Traditional contact center technology matches incoming contacts to agents based on a combination of the customer's identity, the topic that relates to the request (such as attributes of the request), the media channel that the customer is currently using for the request (Voice call, Email, Instant message etc.), the priority of the request, the length of time, agent availability, agent skill sets, agent's media channels, and other factors during the call routing process.
Specifically, traditional contact routing relies on routing customers based on matching an agent with the media capability that the customer initiates at the time of communication with a contact center. Communication between the customer and the agent at the contact center may be accomplished by one or more media capabilities. A media capability is a form of media communication and includes a communication channel. Media capabilities may include, but are not limited to, a web capability, a text capability, a voice capability, a video capability and/or a video with voice capability. Further, the customer may also communicate with the agent at the contact center through social media networks. The media capabilities may vary in characteristics like bandwidth requirement, the latency of support (i.e., how close to real-time, immediacy, responsiveness, etc.), the level of participation by the agent, usage of other system resources, and so forth. For example, an email capability uses relatively little bandwidth and there may be a moderately high tolerance for latency. In contrast, a voice capability using phone communication uses relatively more bandwidth and a video capability requires even more bandwidth.

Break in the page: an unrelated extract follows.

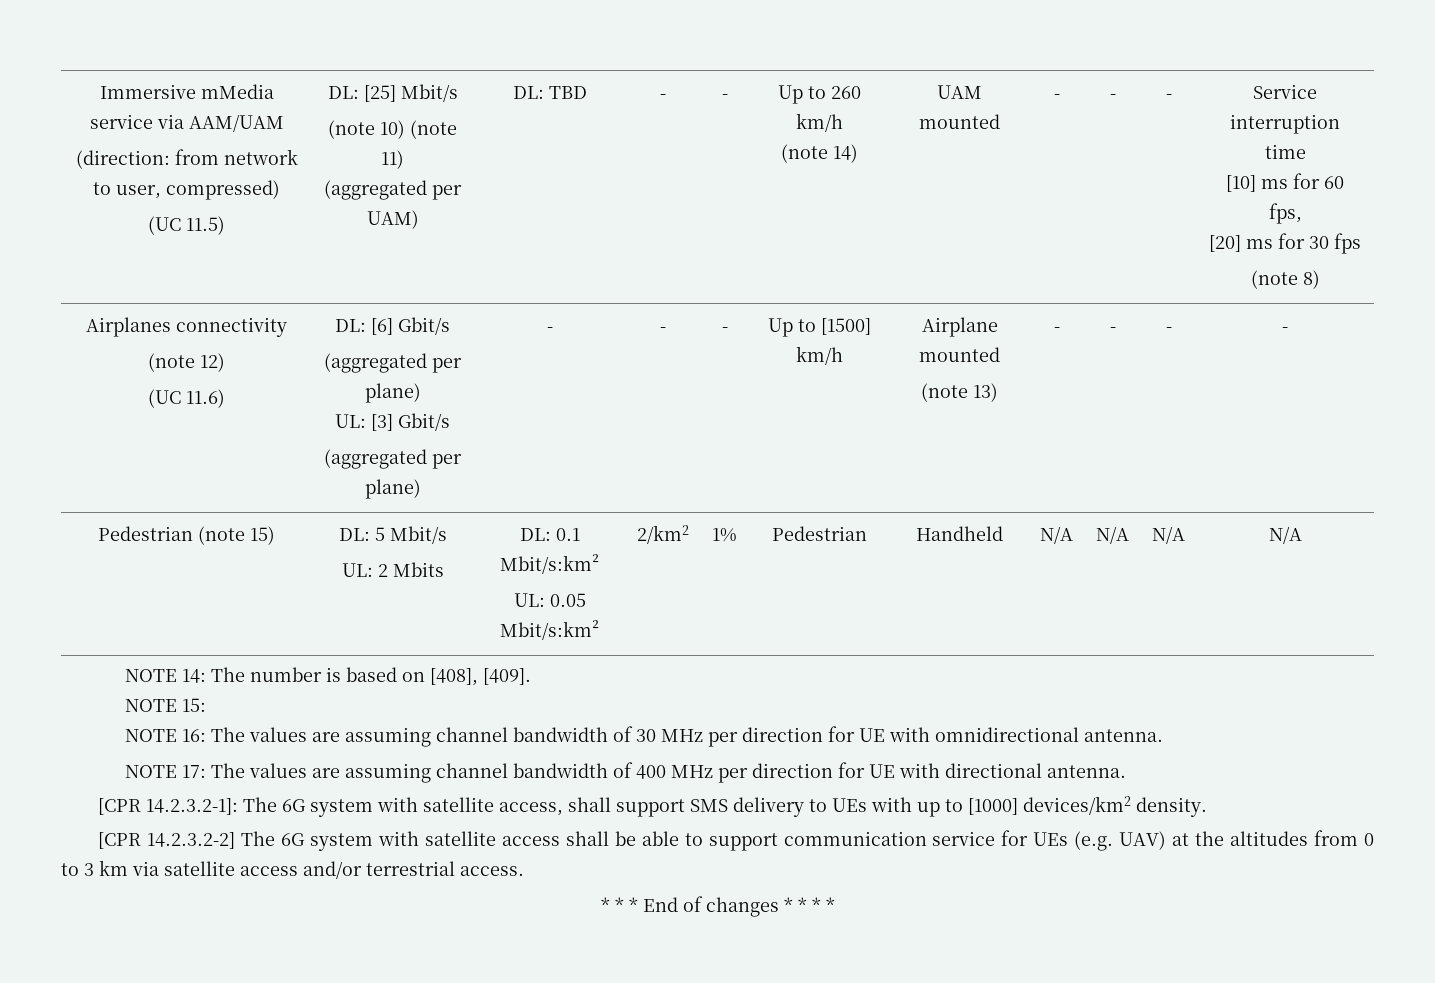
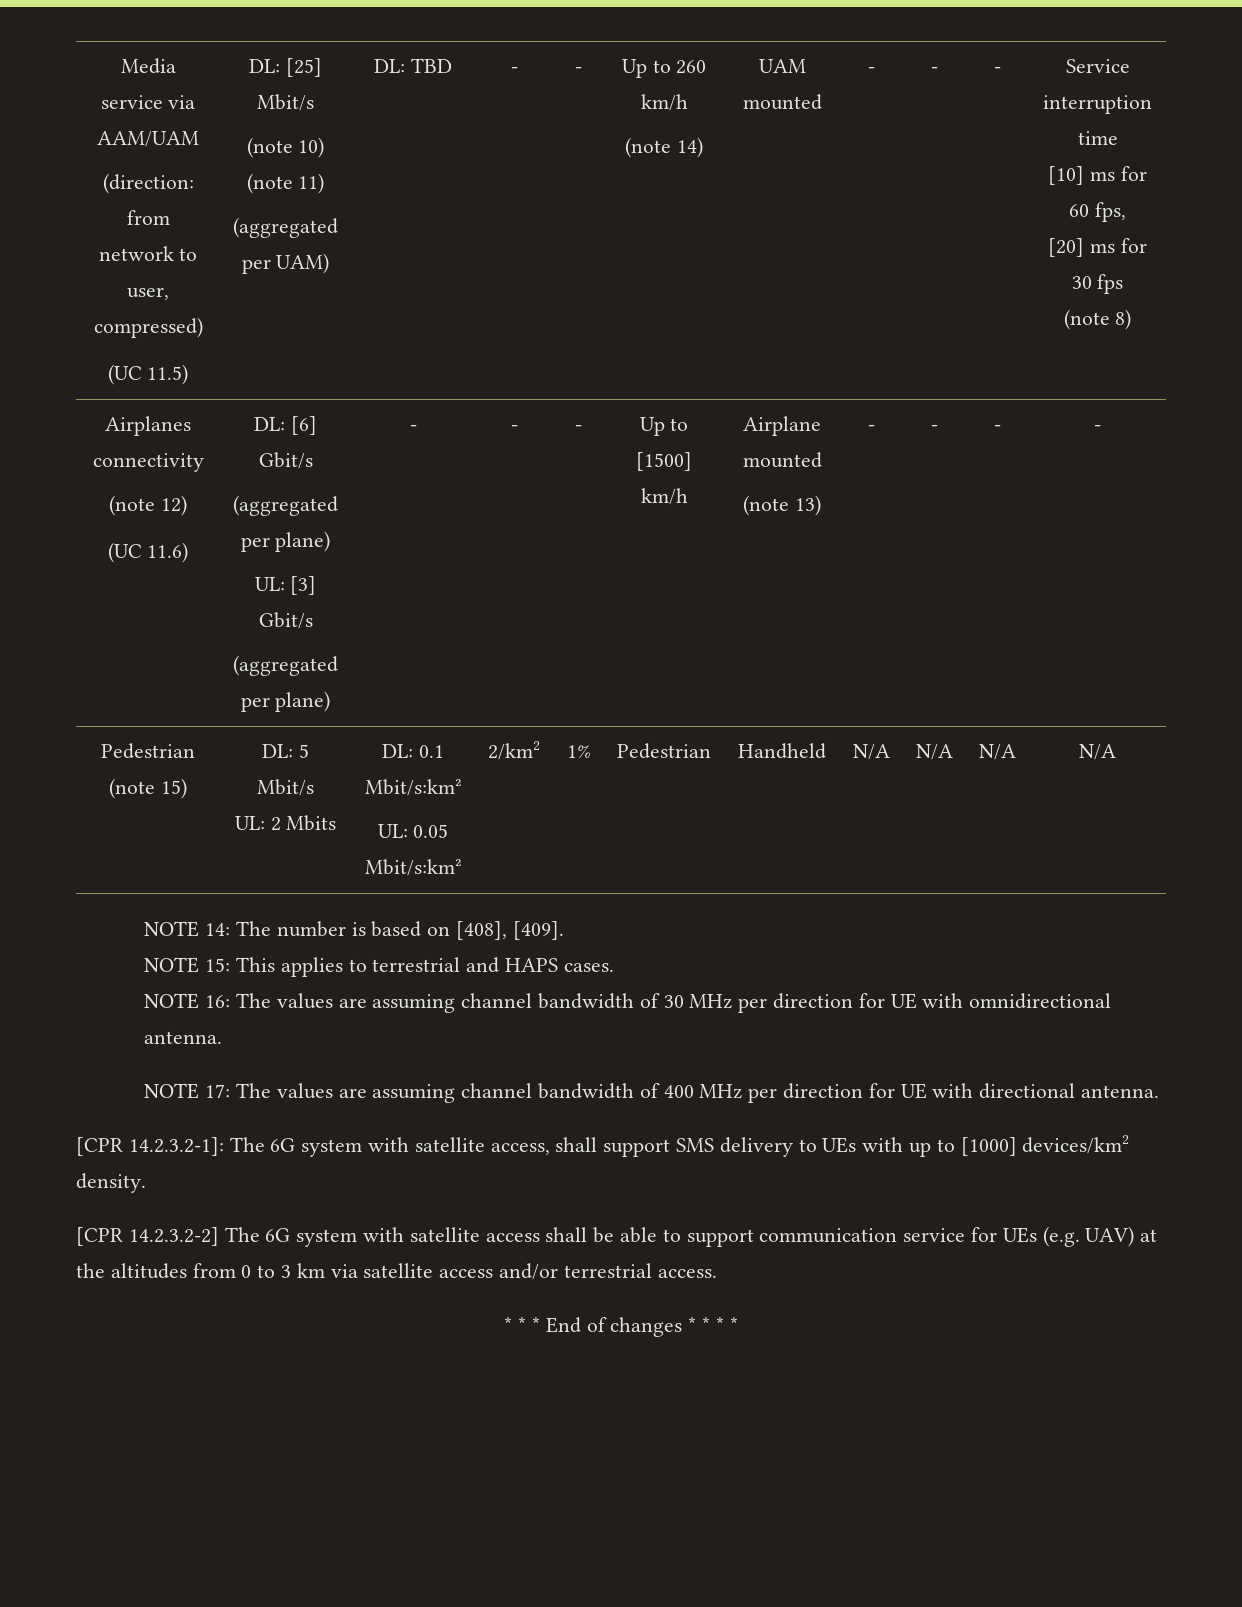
- Immersive mMedia service via AAM/UAM
+ Media service via AAM/UAM
- NOTE 15:
+ NOTE 15: This applies to terrestrial and HAPS cases.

Currently, when a customer communicates with a contact center for a work request, the media capability is matched when finding an agent. For example, if a customer initiates communication with a contact center using a media capability such as web chat, then an agent is matched to the customer who can respond via that media capability, i.e., web chat. However, if a customer begins with one media capability and wants to switch to a second media capability during their interaction with the agent, there is no guarantee the agent can support the second media capability. If the agent cannot support the second media capability, then the customer will need to be routed to a different agent.
For example, the customer may initially be speaking with an agent using a voice capability and may want to switch to a video capability. However, the selected agent may not support a video capability as the agent's device may not have that facility or may not be allocated the required amount of bandwidth for video communication. As a result, in order to comply with the customer's request, the contact center will have to reroute the customer to a new agent who's device supports has a video capability. Rerouting is inefficient as the customer must begin again with a new agent on the same issue (i.e., same work request). This rerouting of the customer is expensive in terms of time resolution, discontinuity for the customer, and general contact center efficiency since two or more agents will have worked on the same issue. Furthermore, as multimedia devices such as smart phones become more prevalent and the range of media channels easily accessible to customers increase, the customer switching between media capabilities is going to become a more frequent problem.
There is thus a need for an improved initial routing of a customer to an agent for a work request to include predicted future escalation and/or de-escalation of a media capabilities associated with the customer.